Money market analysts have attributed the development to the availability of liquidity on the market and in the banking system.

Chokani: The recent one is reverse open market operations

Bridgepath Capital Limited chief executive officer Emmanuel Chokani on Sunday said liquidity has been caused by measures instituted by the RBM.

“The recent one being the reverse open market operations [OMO] which put about K90 billion in the market in the last two to three weeks,”he said.

OMO is an activity by a central bank to give or take liquidity in its currency to or from a bank or a group of banks. Central banks usually use OMO as the primary means of implementing monetary policy.

Analysts say in view of the Covid-19 pandemic, RBM has been implementing accommodative monetary policy measures to, among others, help spur economic growth by making more cash available to lenders who would borrow for various investment needs, but also help banks to have more cash and normalise their balance sheets.

The measures, meant to cushion the banks from collapsing, included the reduction of the liquidity reserve requirement (LRR)—percentage of total deposits that commercial banks are mandated to hold as deposits with the central bank— downwards by 125 basis points to 3.75 percent.

Reserve Bank of Malawi

Further, the central bank also cut the Lombard Rate— the rate at which distressed commercial banks borrow from the central bank—to two percentage points above the policy rate, effectively reducing the cost of funds for commercial banks.

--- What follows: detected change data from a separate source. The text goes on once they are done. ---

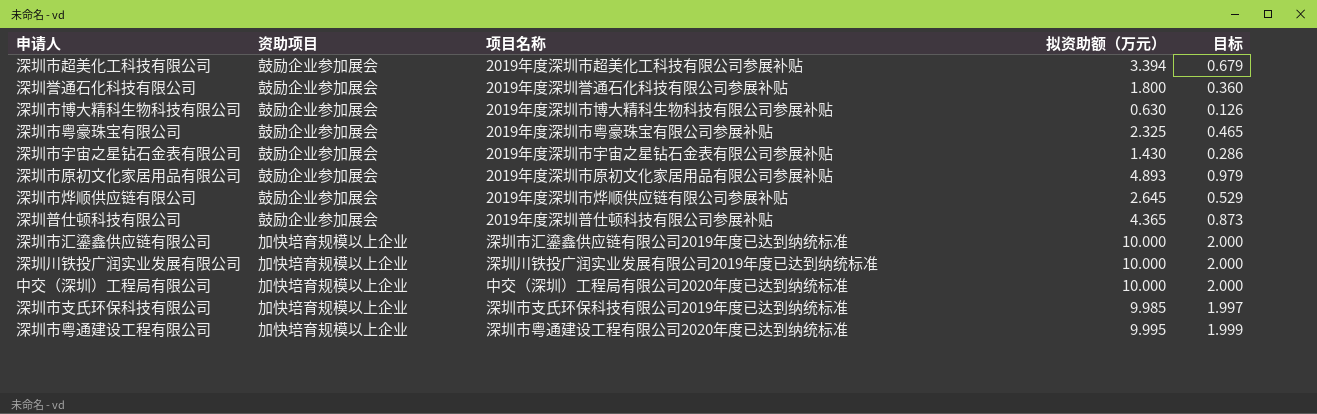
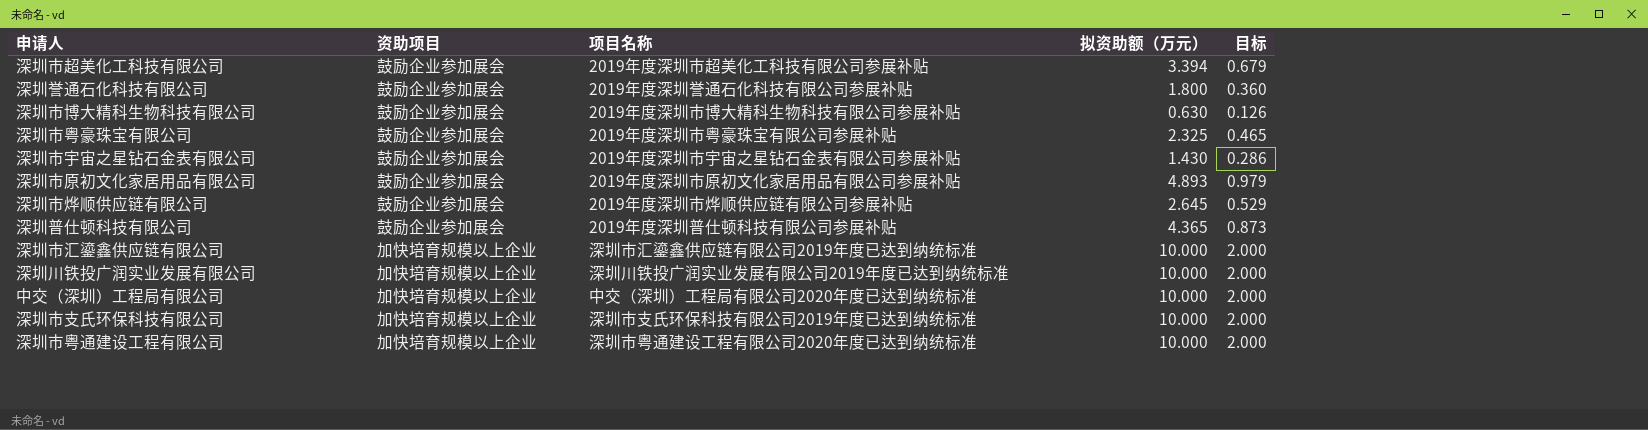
深圳市支氏环保科技有限公司 | 拟资助额（万元）: 9.985 -> 10.000
深圳市支氏环保科技有限公司 | 目标: 1.997 -> 2.000
深圳市粤通建设工程有限公司 | 拟资助额（万元）: 9.995 -> 10.000
深圳市粤通建设工程有限公司 | 目标: 1.999 -> 2.000

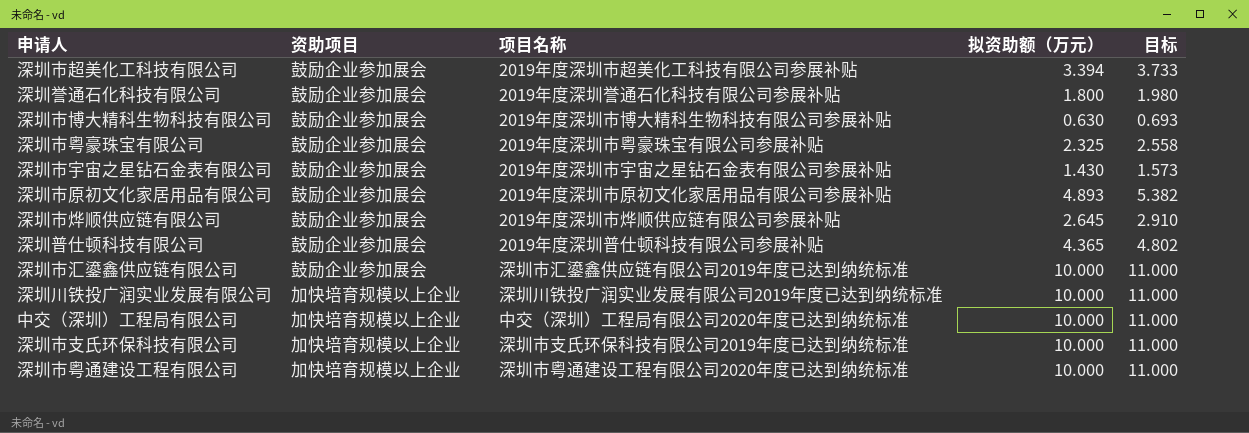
column 目标 | formula: [拟资助额（万元）] * 0.2 -> [拟资助额（万元）] * 1.1
深圳市汇鎏鑫供应链有限公司 | 资助项目: 加快培育规模以上企业 -> 鼓励企业参加展会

Cedar Capital Limited chief executive officer Armstrong Kamphoni, in an earlier interview, also said most banks are now liquid and have found less need to borrow from each other as well as from the RBM’s discount window for borrowing.

Meanwhile, figures contained in the RBM’s Financial Market Developments report indicate that interbank rates are now at 10.36 percent from 14 percent recorded in the same period last year.

The figures further show that in the week ending February 12, traded volume on the overnight interbank market decreased to a daily average of K5.51 billion from K13.55 billion in previous week, at an average rate of 10.38 percent.